• Derek Carter

Taxability of Government Program Payments

The Internal Revenue Code (“IRC”) defines gross income as all income from whatever source. “Gross Income” is typically taxable subject to normal application of the IRC. This year, with Covid-related government intervention, there is significant interest in understanding the tax implications of different elements of that aid.


There are currently several types of government assistance programs that may affect your tax position in 2020 and likely 2021.



Paycheck Protection Program (“PPP”)

On April 30, 2020, the Internal Revenue Service (“IRS”) released Notice 2020-32 (“notice”) providing guidance regarding the deductibility of expenses paid with the proceeds from PPP loans. The IRS correctly acknowledges that the amount forgiven under the PPP is excluded from gross income via section 1106(i) of the CARES Act. However, the IRS argues in the notice that expenses paid with PPP funds that are forgiven are non deductible.


The IRS has not provided enough guidance for tax professionals to have a clear picture of the tax implications in 2020 and 2021. For example, if the PPP loan is forgiven in 2021, would the expenses associated with forgiveness be non-deductible in 2021 when forgiven or in 2020 when the expenses were paid? We expect the IRS to provide guidance before year-end.


It appears to be broadly accepted that Congressional intent was forgiven PPP loans were not to be treated as taxable income and that the expenses associated with forgiveness would be deductible. In addition, many tax professionals and professional organizations disagree with the reasoning used in the notice and the end result of expenses associated with forgiven PPP loans being non-deductible.


If the IRS notice is followed, Congress’ intent on helping put dollars back into businesses is severely compromised. Businesses benefit from having the loan forgiven, but take a hit when they face a much larger tax bill than they would otherwise have by not being able to deduct certain standard operating expenses. A business with a $100,000 PPP loan that was fully forgiven and a 20% tax rate will face a tax bill $20,000 larger than they would have if these expenses were deductible.


It is advisable to discuss the notice with your tax professional or trusted advisor.


Economic Injury Disaster Loan (“EIDL”)

EIDL loans are non-taxable. EIDL Loans are bonafide loans, with formal terms and no opportunity for forgiveness.


Economic Injury Disaster Loan Advance (“EIDL Advance”)

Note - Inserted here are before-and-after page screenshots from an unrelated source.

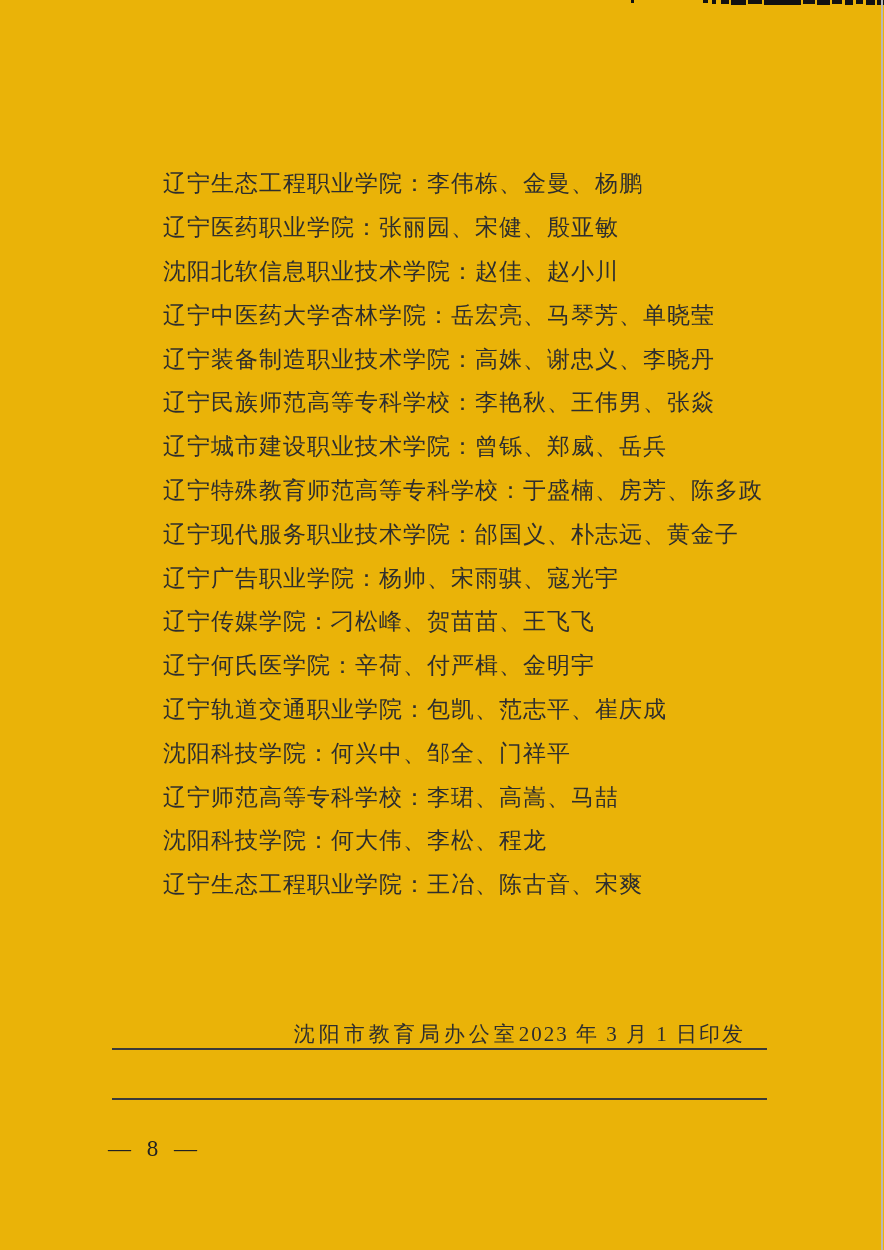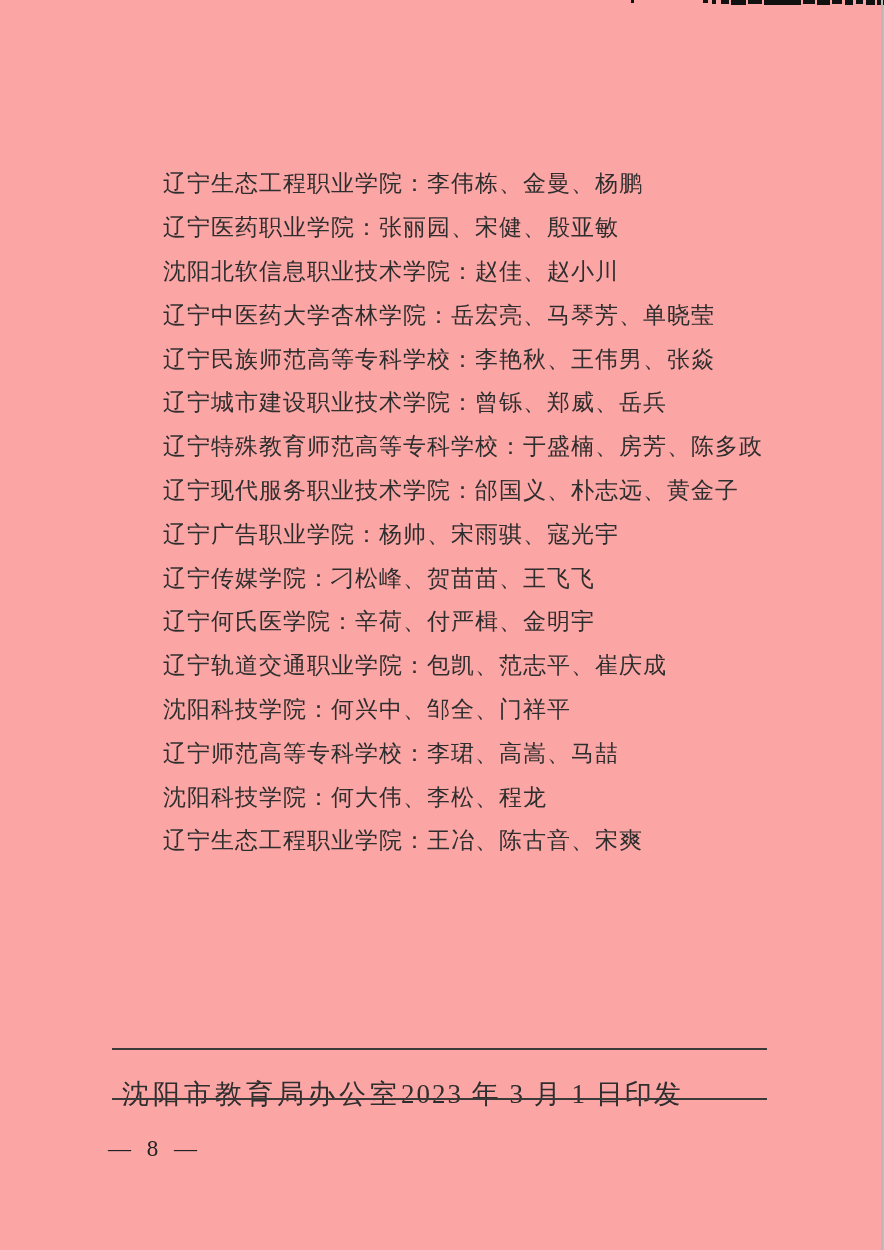"辽宁生态工程职业学院：李伟栋、金曼、杨鹏" .page { background: #fca5a5 -> #eab308 }
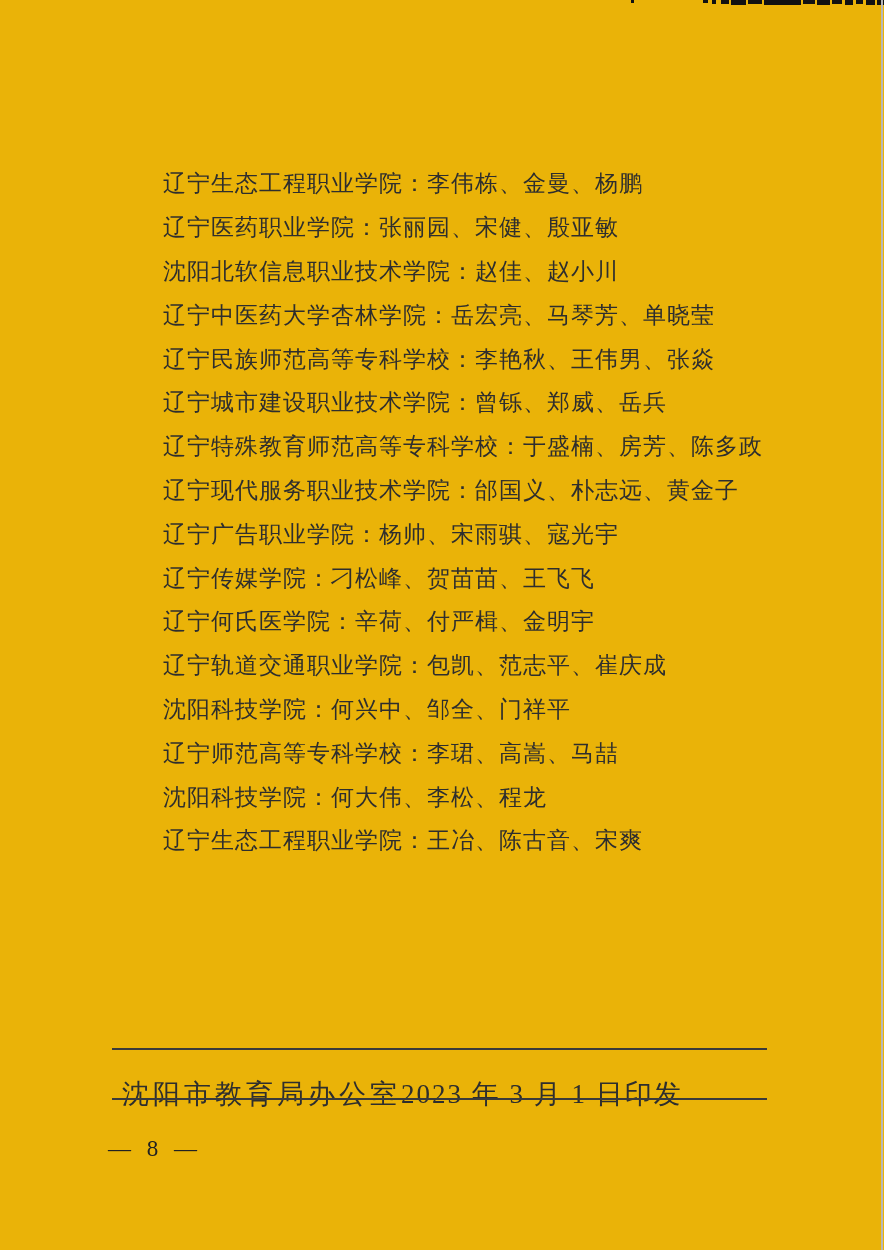"辽宁装备制造职业技术学院：高姝、谢忠义、李晓丹" div.roster-line { html: none -> <div>辽宁装备制造职业技术学院：高姝、谢忠义、李晓丹</div> }
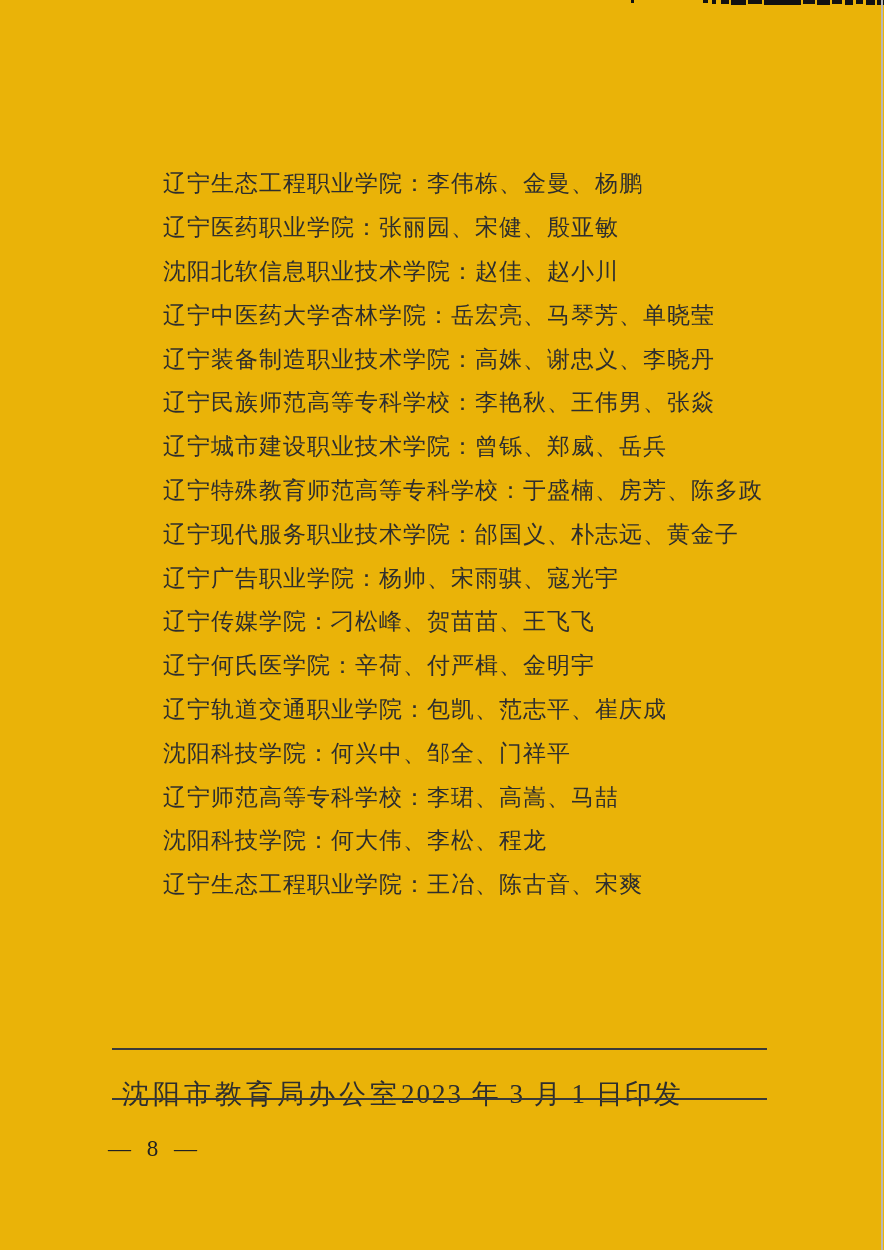"沈阳市教育局办公室" .footer-row { font-size: 27px -> 21px; justify-content: flex-start -> flex-end; top: 1076px -> 1016px }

EIDL Advance funds are considered to be a grant and not subject to repayment. The forgiveness of these funds is automatic. The current tax treatment for the grant is to report as taxable income on the tax return.


EIDL Advance funds are not forgivable if the business also received a PPP loan. In cases where a business received both a PPP loan and an EIDL Advance, the EIDL Advance turns into a business loan utilizing the terms of the PPP program. In this case, the EIDL Advance would be considered a loan and not taxable income.


State & Local Programs

Many States, Counties, and Localities have developed programs to help small businesses residing in their jurisdictions. In most cases payments from States, Counties, and Localities are considered to be grants and included as taxable income on the tax return. It is advisable to discuss these payments with your tax professional as it may be possible for certain business types to avoid taxation (e.g. Corporations may be able to treat these payments as capital contributions under IRC 118 and avoid taxation).